> _Exercise_:
Could you transcribe each entry below exactly, minus the images?

> _Data provided_:
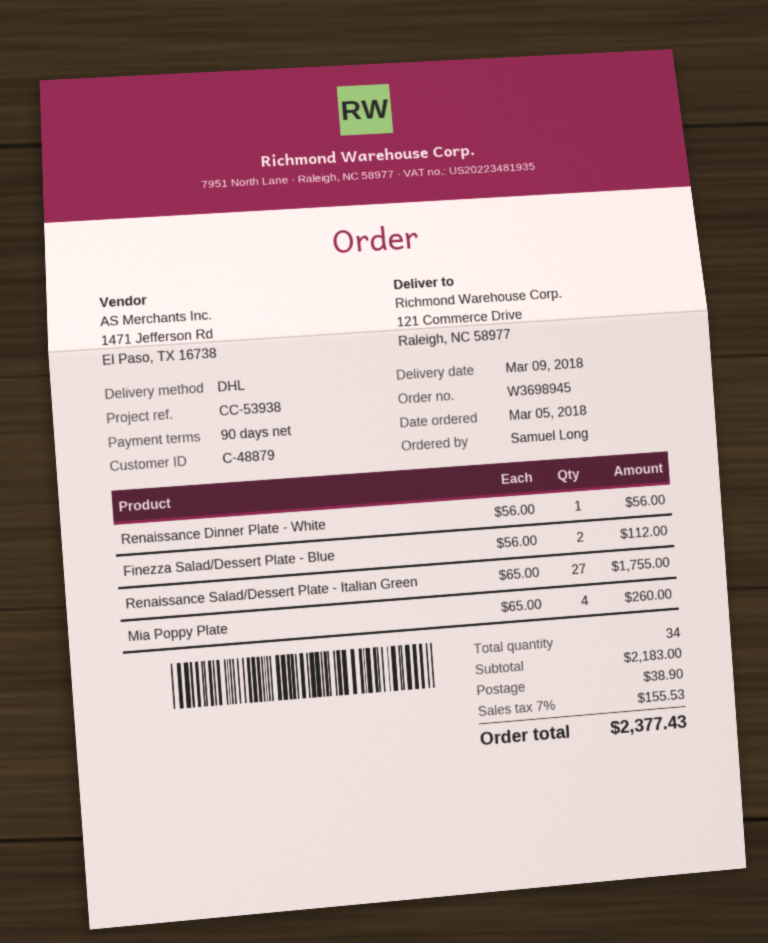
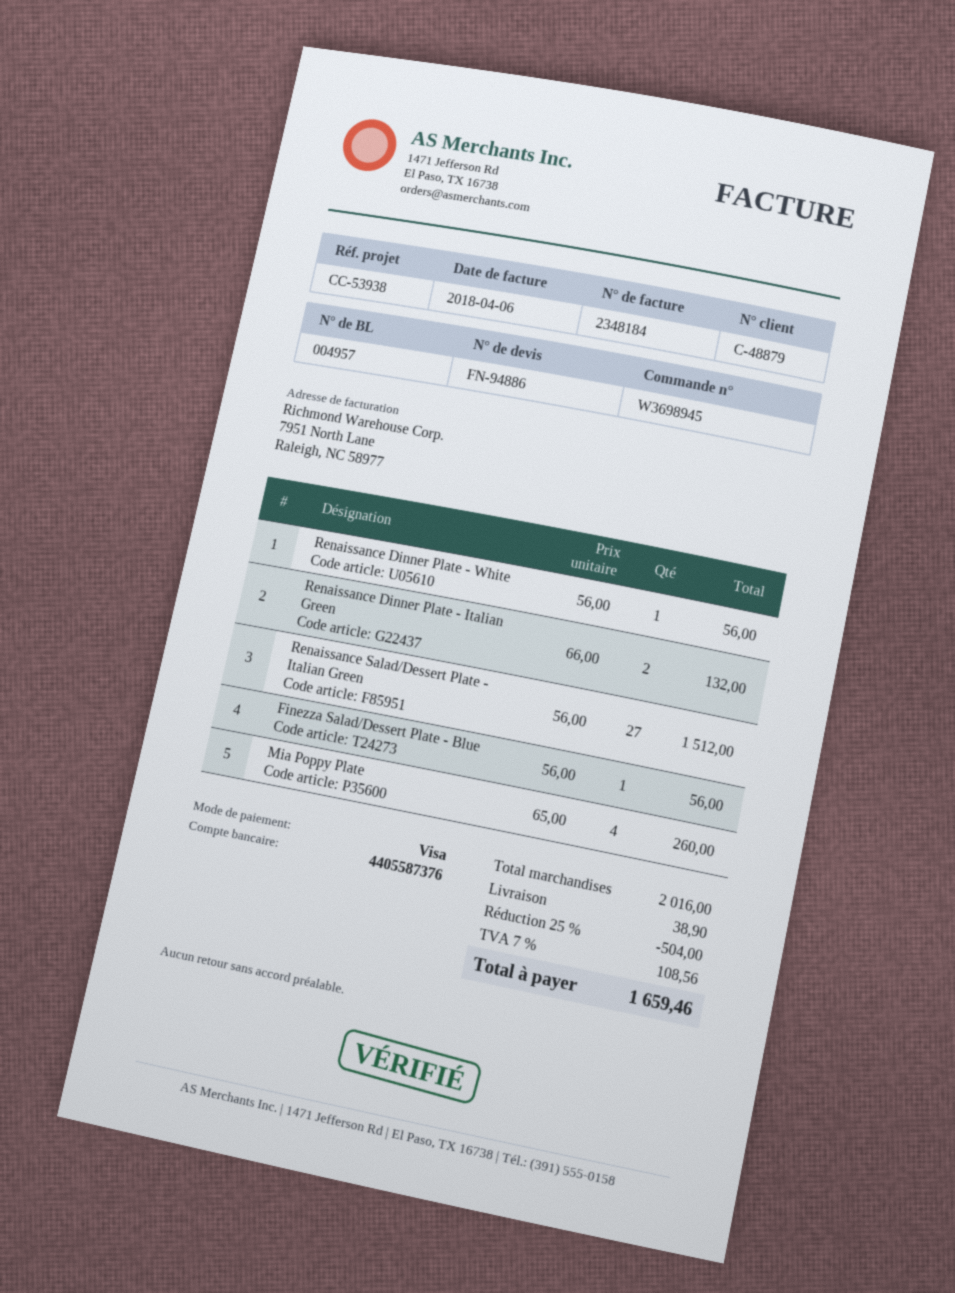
Finezza Salad/Dessert Plate - Blue: 2 x 56.00 = 112.00 -> 1 x 56.00 = 56.00
Renaissance Salad/Dessert Plate - Italian Green: 27 x 65.00 = 1755.00 -> 27 x 56.00 = 1512.00
Renaissance Dinner Plate - Italian Green: none -> 2 x 66.00 = 132.00
subtotal: 2183.00 -> 2016.00
discount: none -> 25% = 504.00
tax: 7% = 155.53 -> 7% = 108.56
total: 2377.43 -> 1659.46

> _Expected answer_:
Finezza Salad/Dessert Plate - Blue: 2 x 56.00 = 112.00 -> 1 x 56.00 = 56.00
Renaissance Salad/Dessert Plate - Italian Green: 27 x 65.00 = 1755.00 -> 27 x 56.00 = 1512.00
Renaissance Dinner Plate - Italian Green: none -> 2 x 66.00 = 132.00
subtotal: 2183.00 -> 2016.00
discount: none -> 25% = 504.00
tax: 7% = 155.53 -> 7% = 108.56
total: 2377.43 -> 1659.46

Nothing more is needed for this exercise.